Ordinary and extraordinary incidents can hold us captive, can push us into the isolation of disconnection. We encounter personal demons and real life tragedy. We are brought to our knees by the aching absence of one we cherish. Or sometimes we just feel left out, or left behind, or out of sync with the world around us.

Yet I also know the quiet and the solitude to overflow with grace. To contain moments in which I let go of all pretense and find myself immersed in the flow of creation. To offer the pleasure of serenity. To be a place of meeting, where I encounter my savior and know myself beloved.

I welcome this day’s quiet, which heralds the end of one path of waiting and the beginning of new expectation.

O come Emmanuel! Come God with us! Restore us and remind us once again that there is no landscape bereft of your love.


copyright © Anne E. Kitch 2012

Saturday, December 22, 2012

Expectant in Bethlehem: Saturday of the Third Week of Advent

O come, Desire of nations, bind
in one the hearts of humankind;
bid thou our sad divisions cease,
and be thyself our King of Peace.

(from The Hymnal 1982, hymn 56)

The doll stands atop the bookshelf in our family room.
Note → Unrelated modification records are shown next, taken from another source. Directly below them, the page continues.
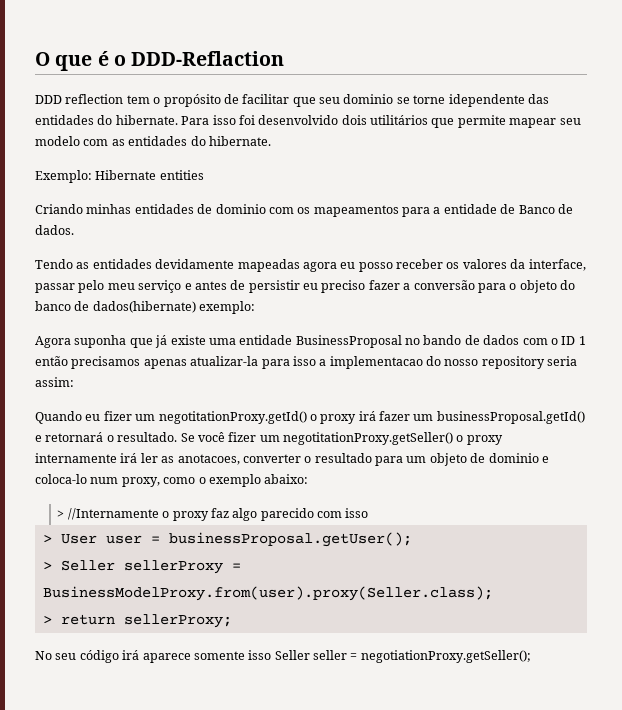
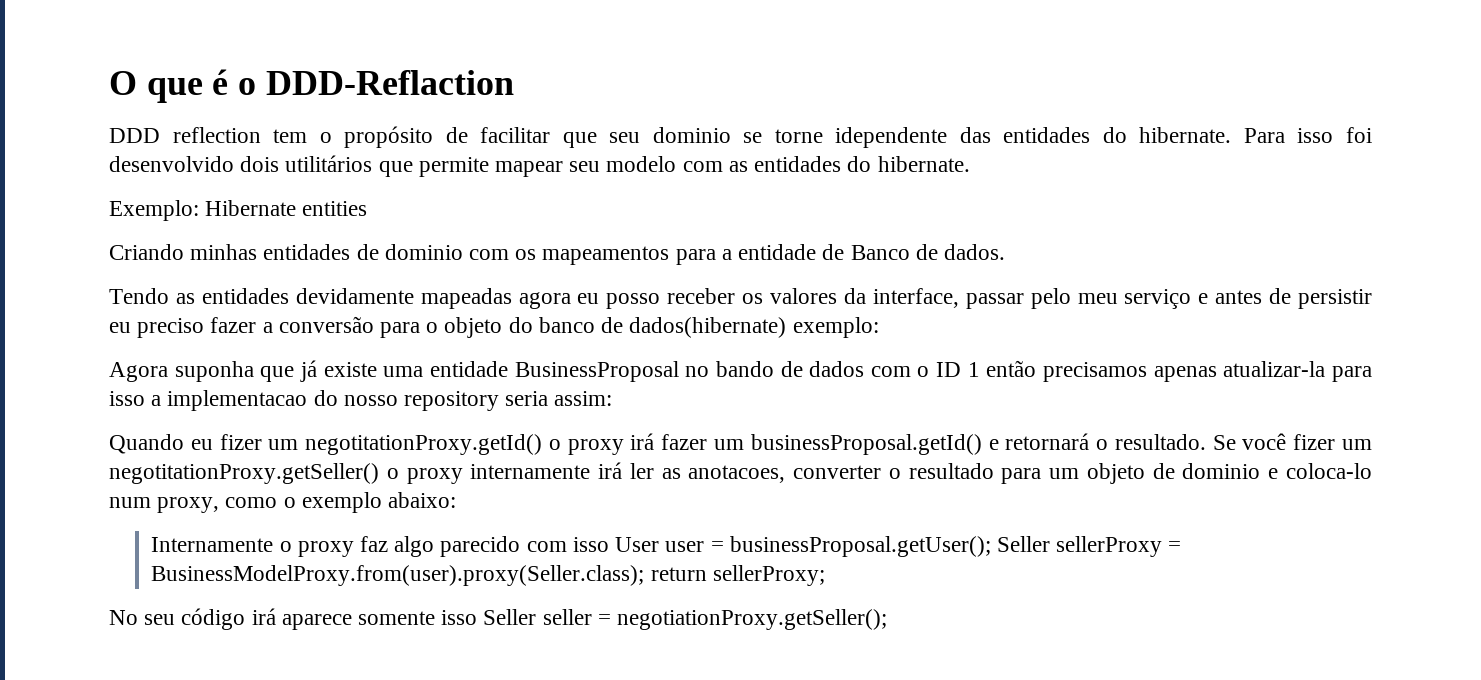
[57,508,159,520] > //Internamente -> [151,537,274,552] Internamente
[42,535,52,543] // > -> (609, 544) none
[42,562,52,570] // > -> (991, 546) none
[42,616,52,624] // > -> (645, 575) none

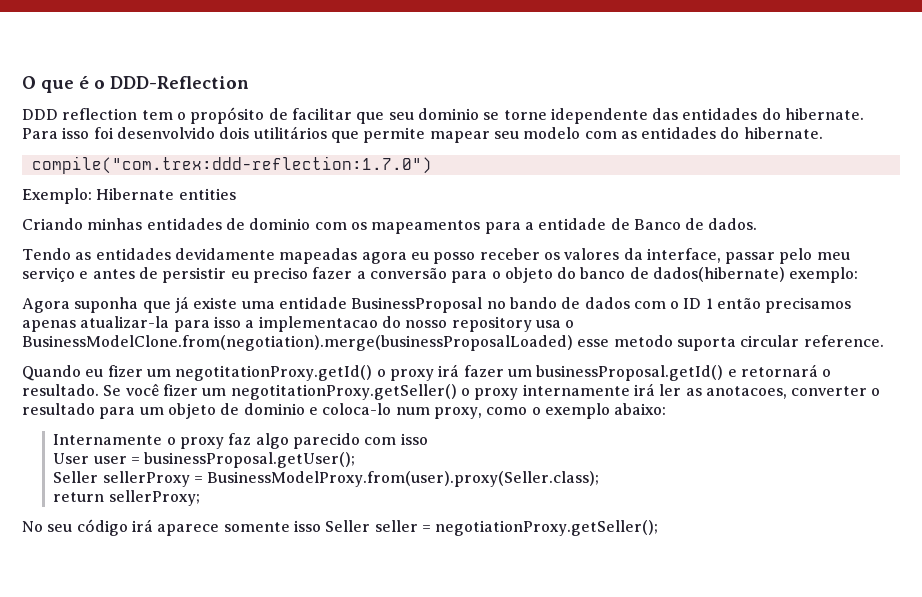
[265,70,514,95] DDD-Reflaction -> [110,76,249,89] DDD-Reflection
(970, 164) none -> [31,156,432,174] // compile("com.trex:ddd-reflection:1.7.0")
[505,391,613,406] seria assim: -> [535,320,575,328] [22,335,884,351] usa o BusinessModelClone.from(negotiation).merge(businessProposalLoaded) esse metodo suporta circular reference.
(609, 544) none -> (428, 439) //
(991, 546) none -> (356, 460) //
(645, 575) none -> (600, 479) //

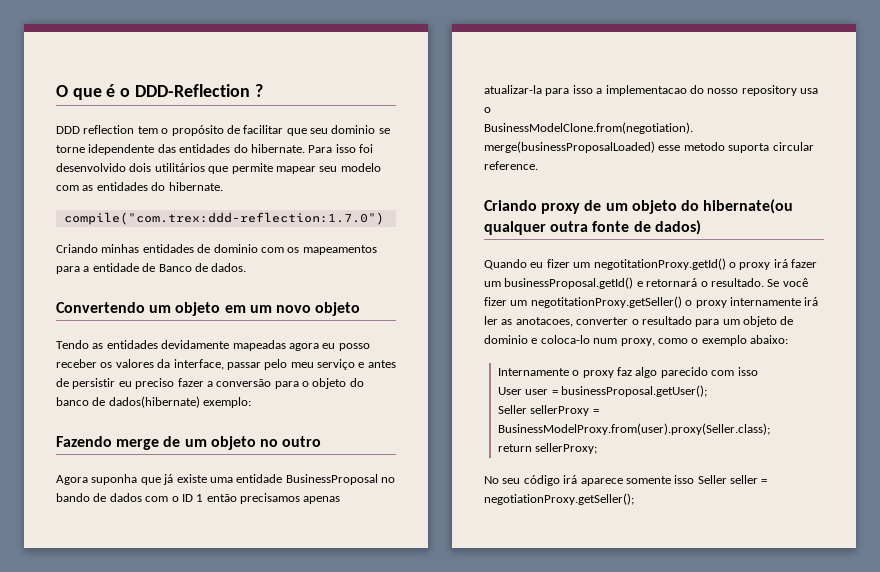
(249, 82) none -> [254,84,263,97] ?
[22,188,236,204] // Exemplo: Hibernate entities -> (384, 218) none
(758, 224) none -> [56,302,361,316] // Convertendo um objeto em um novo objeto
(859, 275) none -> [56,436,322,450] // Fazendo merge de um objeto no outro
(884, 341) none -> [484,199,794,214] [484,220,701,235] // Criando proxy de um objeto do hibernate(ou qualquer outra fonte de dados)

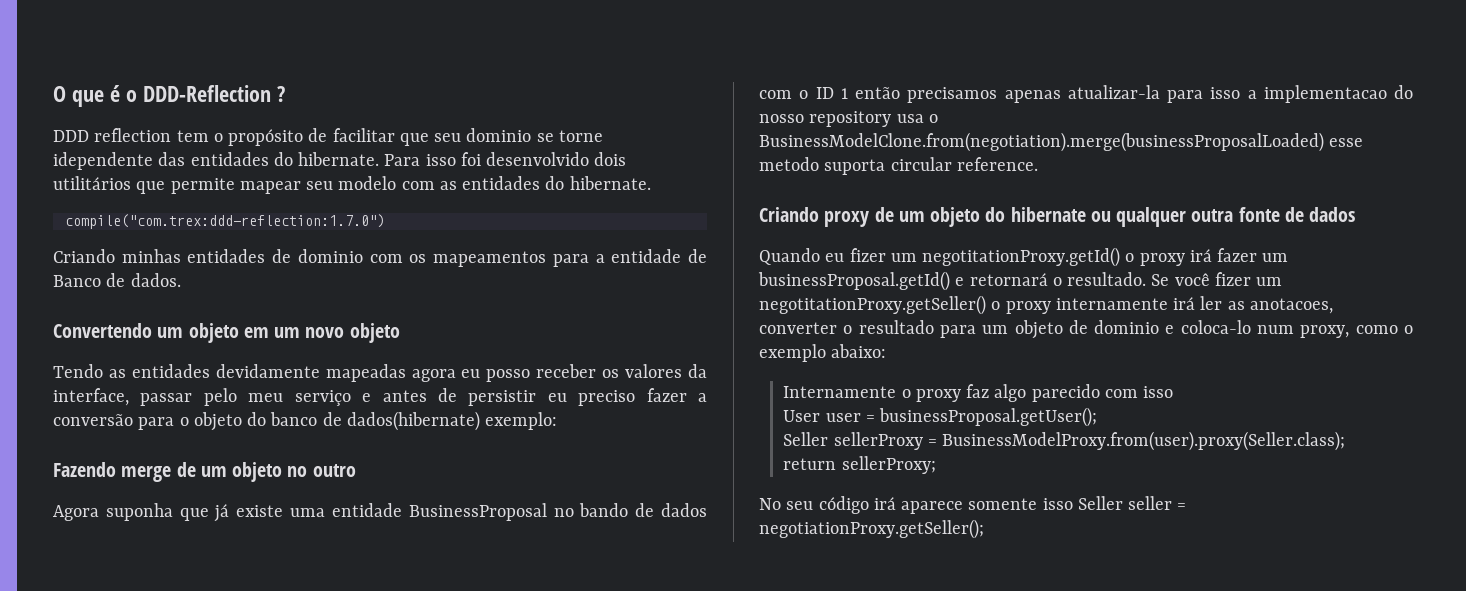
[703,199,794,214] hibernate(ou -> [1010,207,1111,222] hibernate ou
[654,220,701,235] dados) -> [1309,207,1356,222] dados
She seems oddly out of place, in her Vietnamese elegance, amongst the family photos, scattered papers and DVDs. She is neither cute nor cuddly nor worn with love like the Velveteen Rabbit. Nevertheless she stands there, an icon of passionate childhood devotion. My father bought her just for me. My father brought her back with him from Vietnam.

Or maybe he sent her. Was she a birthday or Christmas or homecoming gift? I don’t remember. I remember that he was away at war, that I read my first book aloud to him on a reel-to-reel tape, that I kept a picture of him pinned to the bulletin board in my room. More than his absence, it is these moments of connection I recall. This must be the result of the power of love and faith. My mother, my church, and the military community in which we lived kept us focused on connections.

I never named this doll, never snuggled with her, never employed her in my many games of house or school. Yet she holds a place of honor in my house. She is a tribute. To a father’s love which procured a gift for a little girl out of a war zone.

There are many sad divisions in our lives. Some are caused by war. Some are caused by hurts we inflict within our families. Some are caused by stupid arguments we refuse to mend. Some are minor; some are cataclysmic. None are beyond the healing grace of Christ. Come desire of every nation. Come desire of every household. Come desire of every heart. Come and bind us together. Come and bind us to you.


copyright © Anne E. Kitch 2012

Friday, December 21, 2012

Expectant in Bethlehem: Friday of the Third Week of Advent

O come, thou Dayspring from on high,
and cheer us by thy drawing nigh;
disperse the gloomy clouds of night,
and death’s dark shadows put to flight.

(from The Hymnal 1982, hymn 56)

The rain is pounding as I wake. At least it is not snow, I think. But it is snow in the Midwest that closed an airport and delayed the arrival of an eagerly expected guest in our house. The waiting continues.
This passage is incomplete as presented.